Pasa una noche, y después otra. Cada minuto es valorado, cada bocado de comida, cada pastilla, cada sorbo de agua, caramba cada respiración se convierte en una bendición, en una razón más para seguir en la lucha.
Y empiezo a mejorar. No sé si haya sido toda el agua bendita que, literalmente, me he tomado con mucha fe, con mucho amor. O los cocteles de pastillas y las inyecciones, o las plegarias y rezos de mi familia, o la combinación de todo y un enorme deseo por seguir respirando, pero empecé a mejorar.

Un enorme tanque de oxígeno, una pequeña fortuna en medicamentos, 20 días y 22 kilos menos, por fin, me quitaron el oxígeno. Todavía no puedo hablar, pero ya respiro por mí mismo. Hago ejercicios de respiración y siento alegría, mucha alegría.  Hace apenas unas semanas caminé kilómetros en un día, hoy me sofoca caminar tres metros hasta el baño.

Empiezo a pensar en tanta gente que no tuvo la fortuna que he tenido de estar rodeado de Ángeles que en todo momento velaron por mi bienestar. Hoy todavía desconozco como se hicieron muchas cosas, de dónde salieron los recursos. Me piden no pensar en eso. “Estás mejorando, eso es lo que importa”. ¿Qué pasa con tantos y tantos infectados que no han sido tan afortunados? Que Dios los llene de fuerza y consuelo, porque esto es el mismísimo infierno.

Un mes más encerrado sin actividad alguna, 3 meses más para volver a una vida que ya no será normal. Todavía tengo tos, mucho dolor, aunque ya es soportable. Ya duermo con la certeza de que voy a despertar, que voy a seguir aquí un rato más. Hay secuelas, bronquitis, problemas cardiacos entre otras complicaciones. La vida no será la misma, pero es vida, y con eso es suficiente. 

Bromeo con mis hijas, mi ropa ya me queda demasiado grande toda se me cae, “te ahorraste el gimnasio papá” me dicen. Sonrío. Vida nueva, ropa nueva.
La Dama de Blanco entra a mi habitación, me observa, la observo. “Todavía no”, le digo, “todavía no”. Me sonríe y le sonrío de regreso. No se va, se queda, amenazante, expectante. Su presencia ya no me incomoda, simplemente me hice consciente de ella.
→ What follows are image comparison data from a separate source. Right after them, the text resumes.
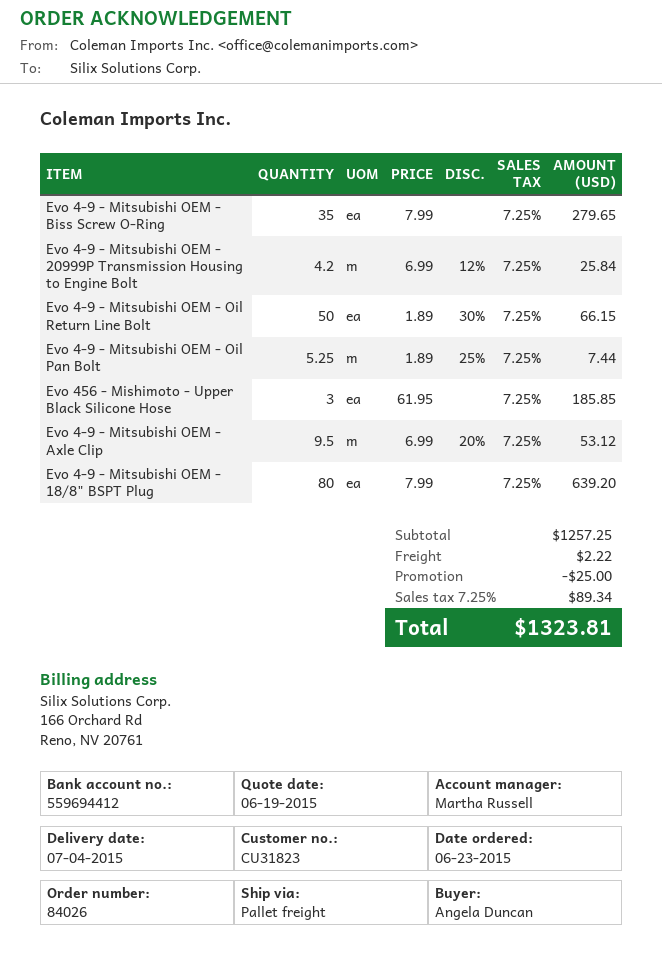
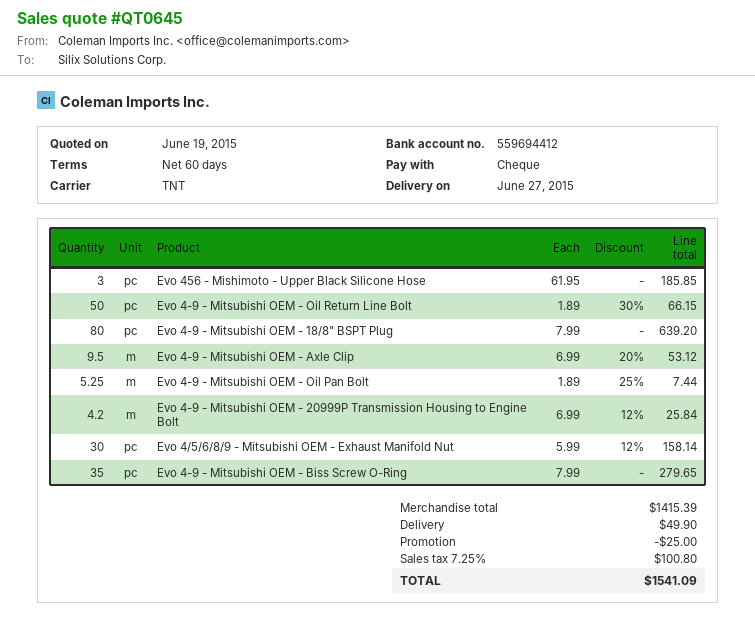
delivery date: 2015-07-04 -> 2015-06-27
shipping method: pallet freight -> TNT
Evo 4/5/6/8/9 - Mitsubishi OEM - Exhaust Manifold Nut: none -> 30 x 5.99 - 12% = 158.14
subtotal: 1257.25 -> 1415.39
shipping: 2.22 -> 49.90
tax: 7.25% = 89.34 -> 7.25% = 100.80
total: 1323.81 -> 1541.09

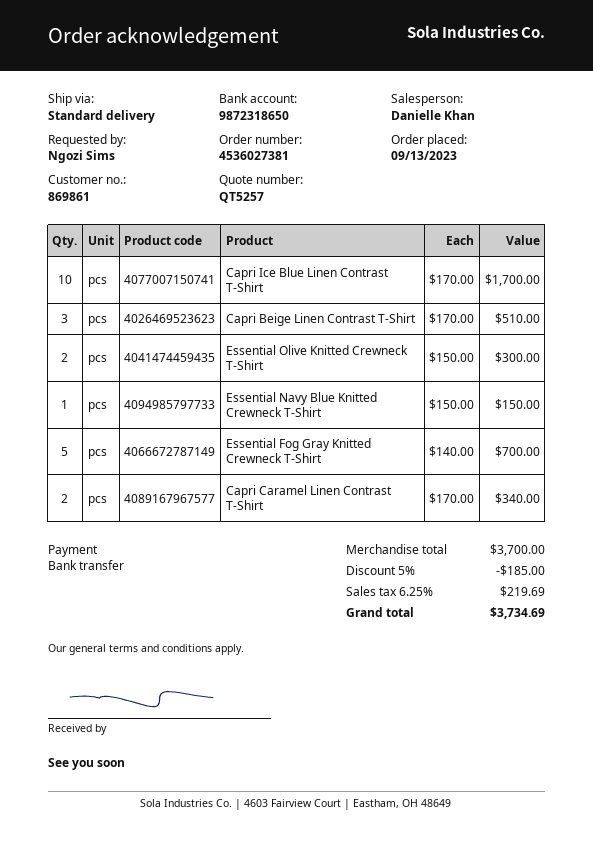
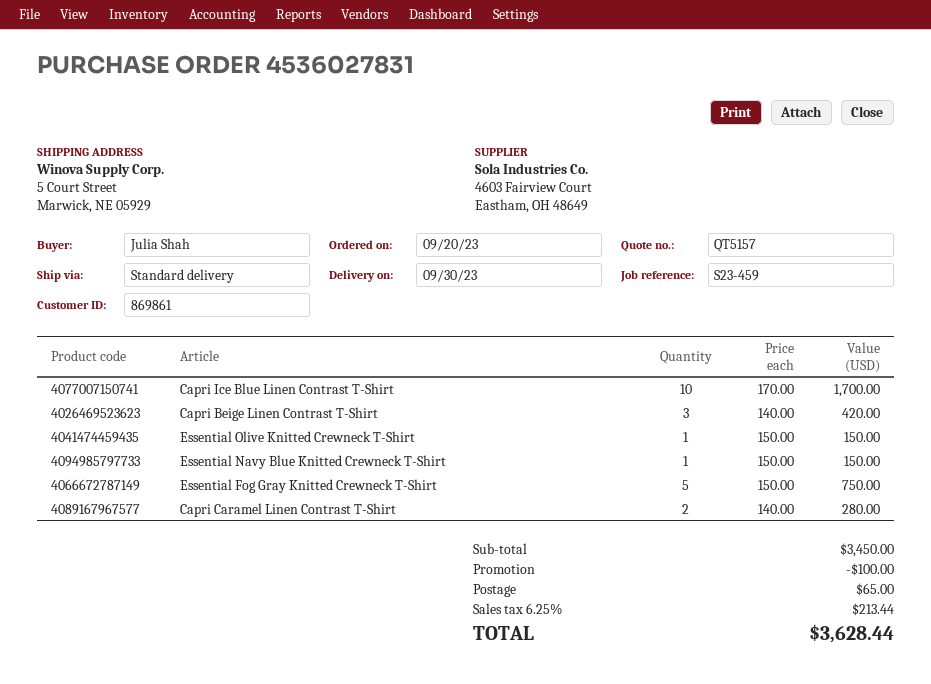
quote number: QT5257 -> QT5157
order number: 4536027381 -> 4536027831
order date: 2023-09-13 -> 2023-09-20
ordered by: Ngozi Sims -> Julia Shah
Capri Beige Linen Contrast T-Shirt: 3 x 170.00 = 510.00 -> 3 x 140.00 = 420.00
Essential Olive Knitted Crewneck T-Shirt: 2 x 150.00 = 300.00 -> 1 x 150.00 = 150.00
Essential Fog Gray Knitted Crewneck T-Shirt: 5 x 140.00 = 700.00 -> 5 x 150.00 = 750.00
Capri Caramel Linen Contrast T-Shirt: 2 x 170.00 = 340.00 -> 2 x 140.00 = 280.00
subtotal: 3700.00 -> 3450.00
discount: 185.00 -> 100.00
shipping: none -> 65.00
tax: 6.25% = 219.69 -> 6.25% = 213.44
total: 3734.69 -> 3628.44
Enciendo el televisor, las noticias, al 9 de agosto de 2020 hay en México 480,278 contagios y 52,298 defunciones. Esto en datos oficiales, sabemos que la realidad es mucho peor. Algunas estimaciones nos dicen que en septiembre el 90% de los poblanos ya se habrá contagiado. En la “mañanera”, los señores López sonríen, se miran uno a otro y sonríen. ¿De qué se ríen los López? Con un poco de asco quito la mirada y me encuentro con un Crucifico, símbolo del Amor Incondicional, y recuerdo las palabras del Maestro Jesús, el Cristo, que proclamaba agonizando en la Cruz: “Señor, perdónalos, porque no saben lo que hacen”.